The Compact Genetic Algorithm (CGA) is a variant of the genetic algorithm used for optimization and solution search in complex problems. Unlike conventional genetic algorithms, the CGA uses a compact representation of chromosomes, which means it employs a reduced number of genes compared to other approaches.
In the CGA, instead of representing every possible value in a chromosome, probability tables are used for each gene. These tables contain probability values that indicate the likelihood of a gene taking a particular value. By using these probabilities instead of binary or integer representations, the CGA can significantly reduce the size of chromosomes and the search space.
The basic operation of the CGA involves the following steps:
- Initialization: An initial population of chromosomes with random probability tables is created.
- Evaluation: The fitness of each chromosome is evaluated based on the quality of the solution it represents.
- Selection: The fittest chromosomes are selected for reproduction and to form the next generation.
- Update of Probability Tables: The probability tables of the genes are updated based on the performance of the selected chromosomes.

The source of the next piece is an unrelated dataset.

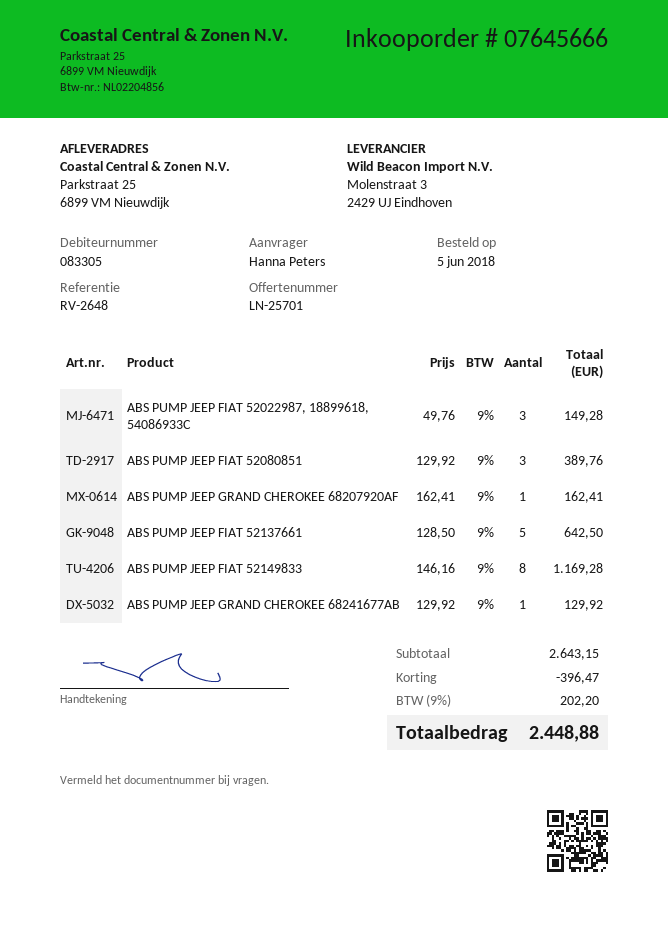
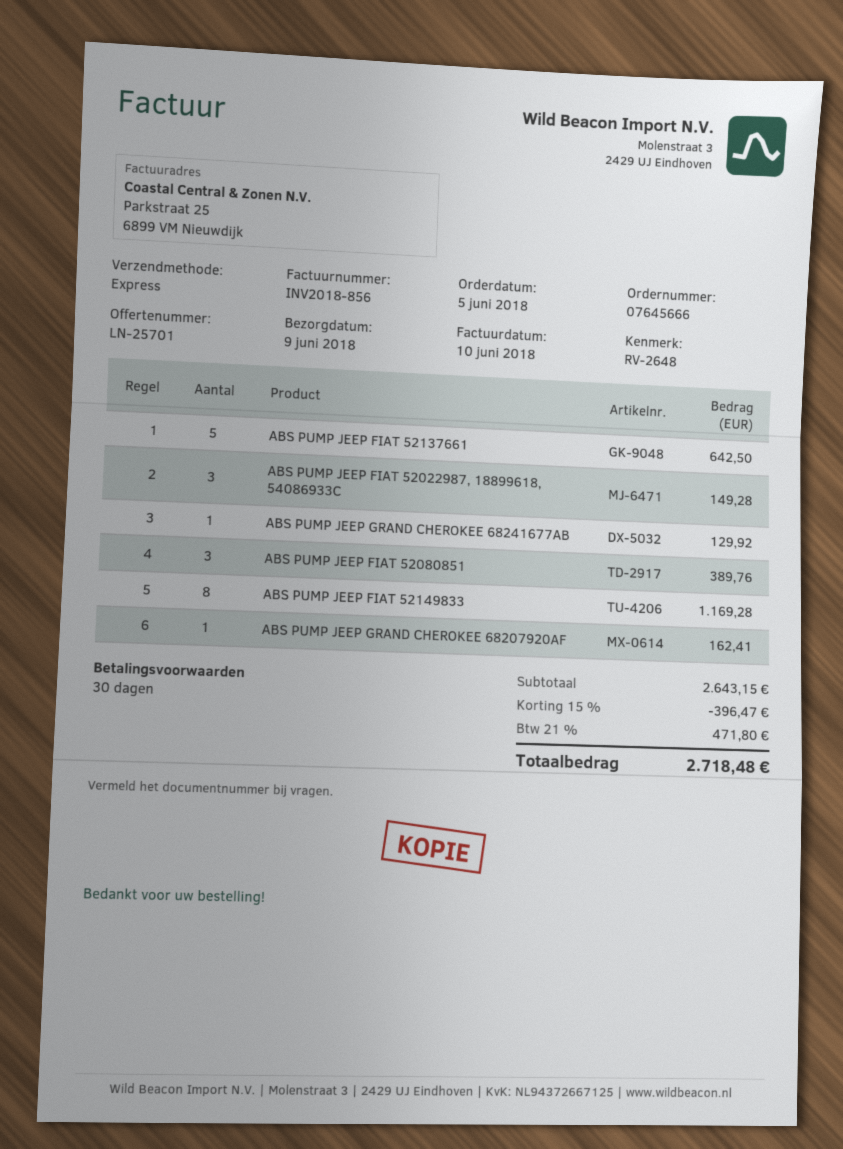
tax: 9% = 202.20 -> 21% = 471.80
total: 2448.88 -> 2718.48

- Convergence: The evaluation, selection, and probability table update steps are repeated until a convergence criterion is met, such as a maximum number of generations or a desired solution quality.
The CGA offers advantages in terms of memory usage and runtime efficiency, as the reduced chromosome size and compact representation enable more efficient exploration of the search space.
- Memory Efficiency: Reduced chromosome size leads to lower memory usage.
- Runtime Efficiency: Compact representation allows faster processing.
- Effective Search Space Exploration: Probability tables provide a flexible mechanism for navigating the search space.
- Goldberg, D. E., & Harik, G. (1998). "The Compact Genetic Algorithm." Proceedings of the IEEE International Conference on Evolutionary Computation.
- Pelikan, M., Goldberg, D. E., & Lobo, F. G. (1999). "A Survey of Optimization by Building and Using Probabilistic Models."